A World Currency
Inspired by the article published by The Economist on Jan. 9th, 1988 (See below for reference)
As we can see, using national currencies poses some problems, such as the exchange rates on money exchange or money transfer abroad. So, there is no way to duck this question; why not have an ideal world economy, where there is only one supranational currency to manage all the transactions; instead of numerous national currencies?
Having one world currency seems unavoidable and worth considering. Perhaps sooner or later, all the people in the world, in rich countries or maybe some poor ones, will be using the same currency to trade or purchase the items they need. There will probably not be any of the national fiat currencies in different countries; instead, there will be only a single currency that is way more convenient to use than national currencies.
Why a world currency?
In the early 1970s, the most significant change in the economy happened when trading goods were replaced by money, and it is now handling and directing the exchange rates. Over the past decades, there were some attempts to solve the exchange rate problems. More than thirty years ago, the governments wanted to adjust the exchange rates system to have a more controlled one.
However, they did not think of the underlying economic policies. There was no policy co-operation, that is why the Black Monday stock market happened in October 1987. The Black Monday stock market crash had a devastating impact on the financial world by increasing interest rates. This stock crash is known as the biggest single-day market downturn in history.
After this massive stock crash, the exchange-rate reformers recognized that without any policy co-operation, the plan of securing currencies is not possible. For making this happen, governments must surrender some of their economic sovereignty.
Nowadays, despite the discrepancies in national economic policies, cross-border transactions are yet still happening. This is due to the world’s financial markets integration.
But, what is the problem of cross-border transfers?
These transactions can influence exchange rates indirectly. Because they can alter the trade revenues and different currencies' demand and supply, and as a result, stability of exchange rates.
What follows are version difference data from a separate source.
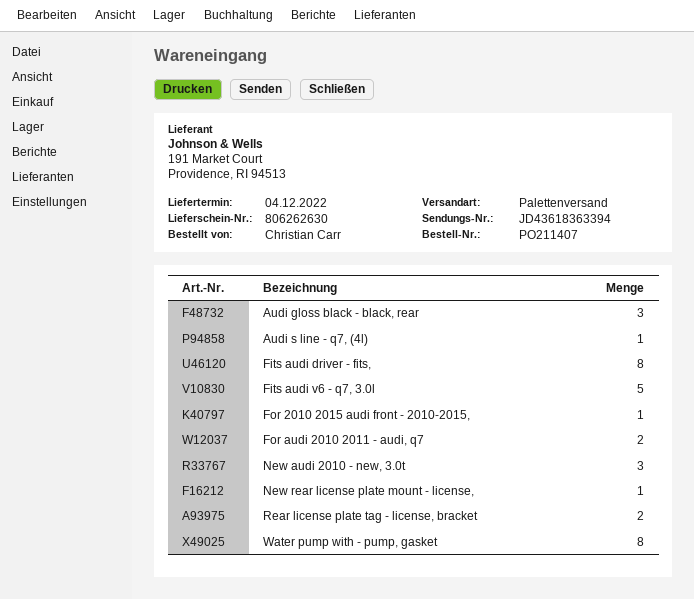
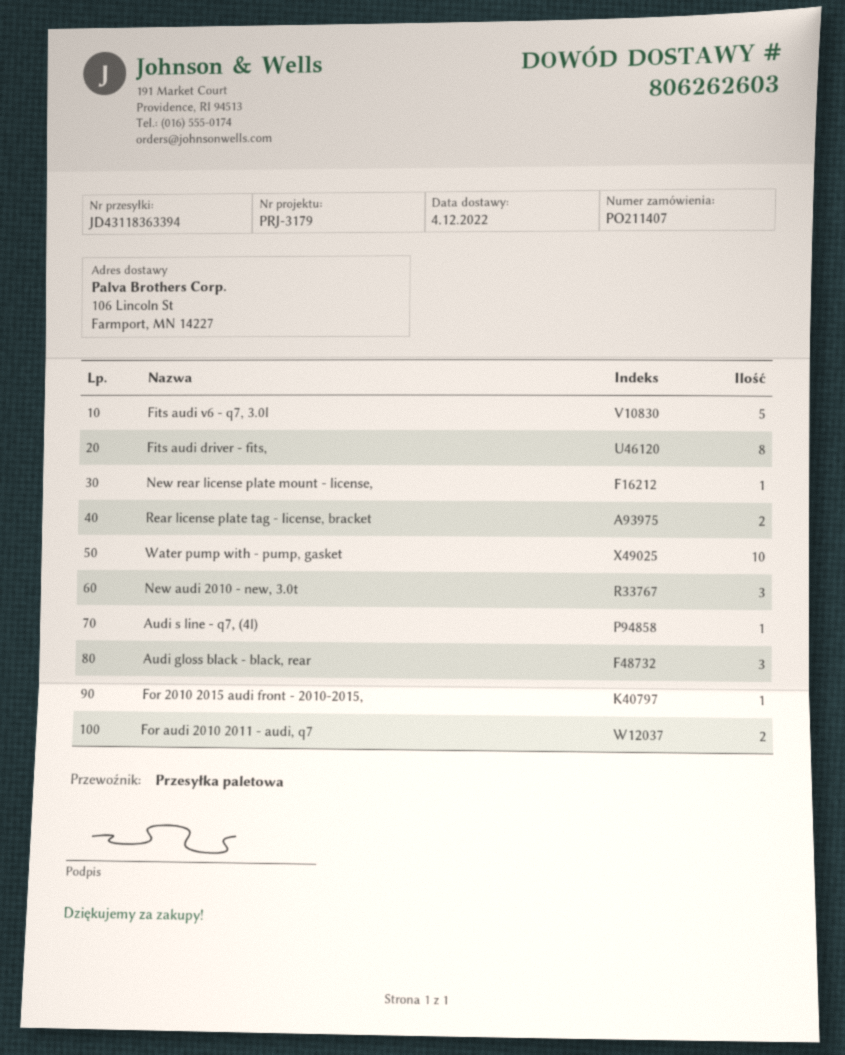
delivery note number: 806262630 -> 806262603
tracking number: JD43618363394 -> JD43118363394
Water pump with - pump, gasket: 8 -> 10

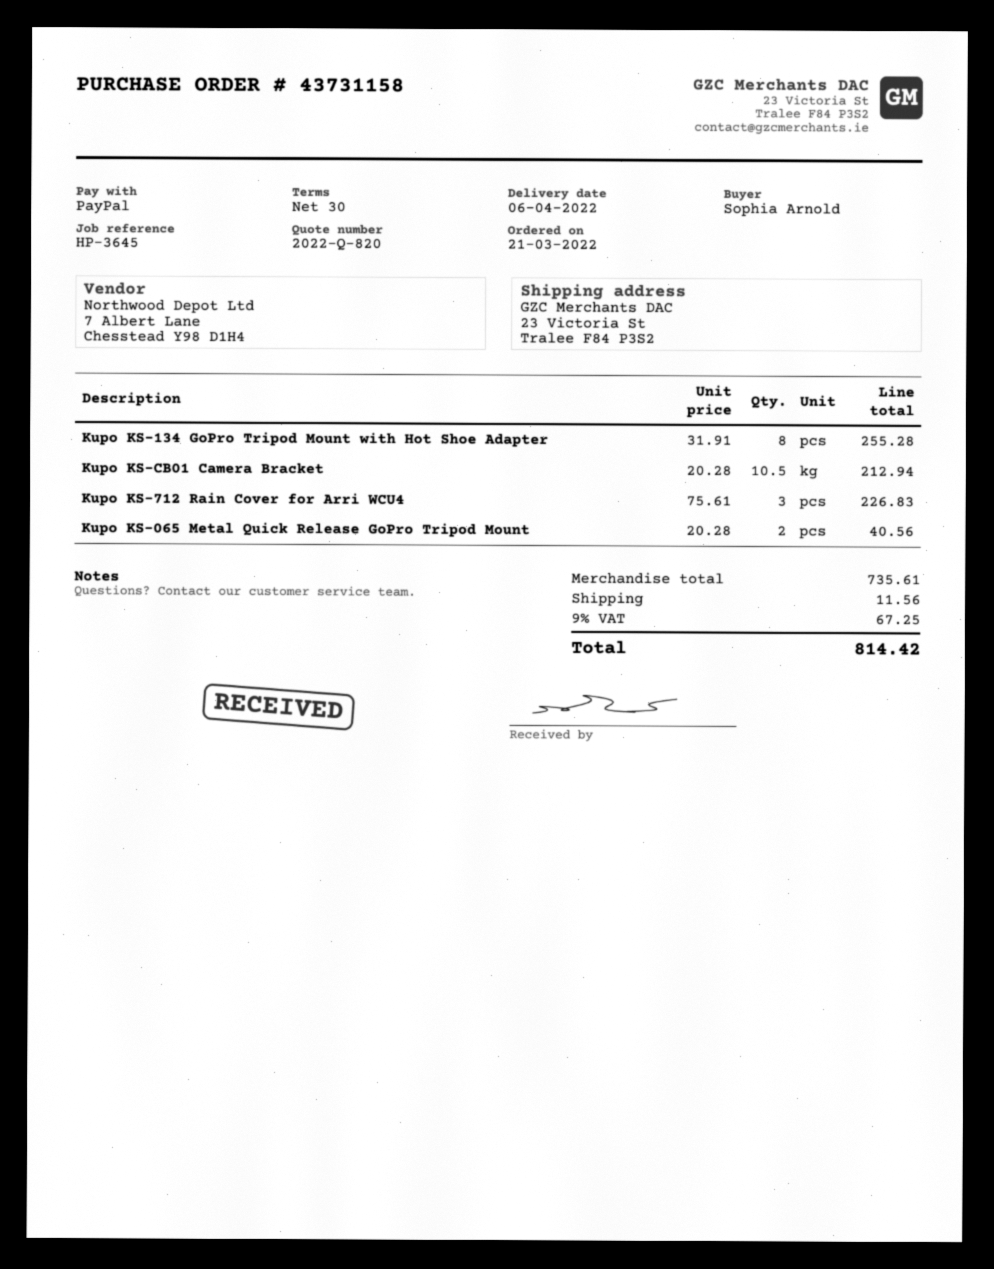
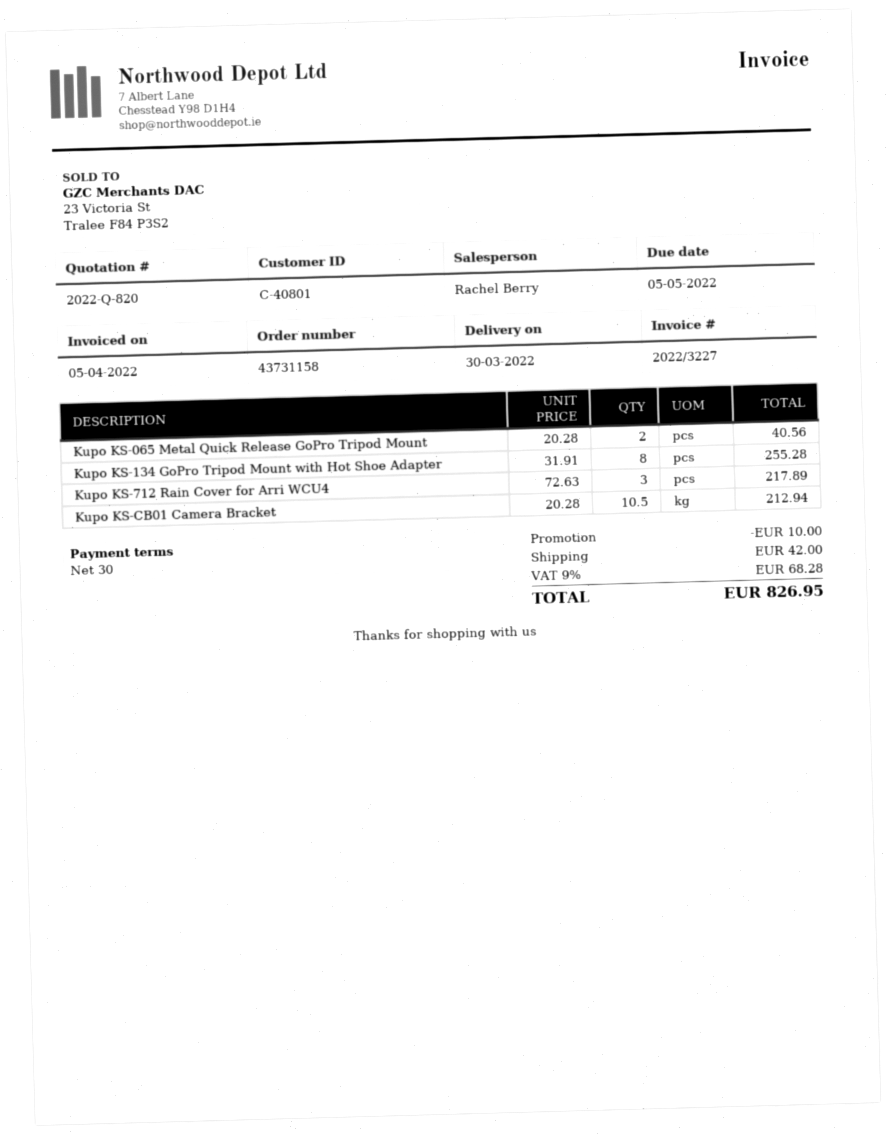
delivery date: 2022-04-06 -> 2022-03-30
Kupo KS-712 Rain Cover for Arri WCU4: 3 x 75.61 = 226.83 -> 3 x 72.63 = 217.89
discount: none -> 10.00
shipping: 11.56 -> 42.00
tax: 9% = 67.25 -> 9% = 68.28
total: 814.42 -> 826.95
Besides, telecommunications improvements help to make these transfers even faster and less expensive over time. All these together produce huge volatility in national currencies along with breaking down the national economic boundaries.
In this way, the necessity of forming a single currency across all countries in the world becomes more plausible. By creating a universal currency, all the economic problems will be resolved and adjusted automatically. There will be no currency risks. Instead, there will be significant improvements in employment, investment, and trade.
Probably there would be a central bank, descended from The International Monetary Fund (IMF), for supplying this global currency. Also, national monetary policy or numerous national government-related rules will be abolished. As a result, the inflation rate in each country would be resolved or at least minimized. As there would be a worldwide central bank, countries cannot print money to finance their budget deficit; alternatively, they can borrow money from the central bank. In this way, governments will lose their economic sovereignty in any case. This is what makes this international currency more appealing.
So, as we can see, this economic union is literally irresistible, and governments can either accept it and follow this trend or find a way to bypass it. But, the question is, how can this integration be achieved? The most fundamental element is real policy agreements.
The governments have to let the international money be used alongside mainstream national currencies so that people could themselves choose moving forward to a single universal currency. But is there any alternative? There is one option, and that would be increasing certain restrictions and controls on trade and capital flows to protect policymaking independence. In that manner, governments have enough time to control the variations of exchange-rate, deploy financial policies without any interference, and overcome the inflation sudden jumps.
Final note
This world currency can have goods for everyone. By creating this global currency, there would be no currency risk in international trades and no fear of currency fluctuations for cross-border traders. It can eliminate the international transaction fees. Therefore, this plan of a world currency is worth contemplating and implementing. Nowadays, cryptocurrencies are literally making this possible by presenting themselves as a secure, easy, and quick mode of financial transactions. Finally, the concept of global currency is inevitable; therefore, it is better to embrace it with an open arm and appreciate the convenience.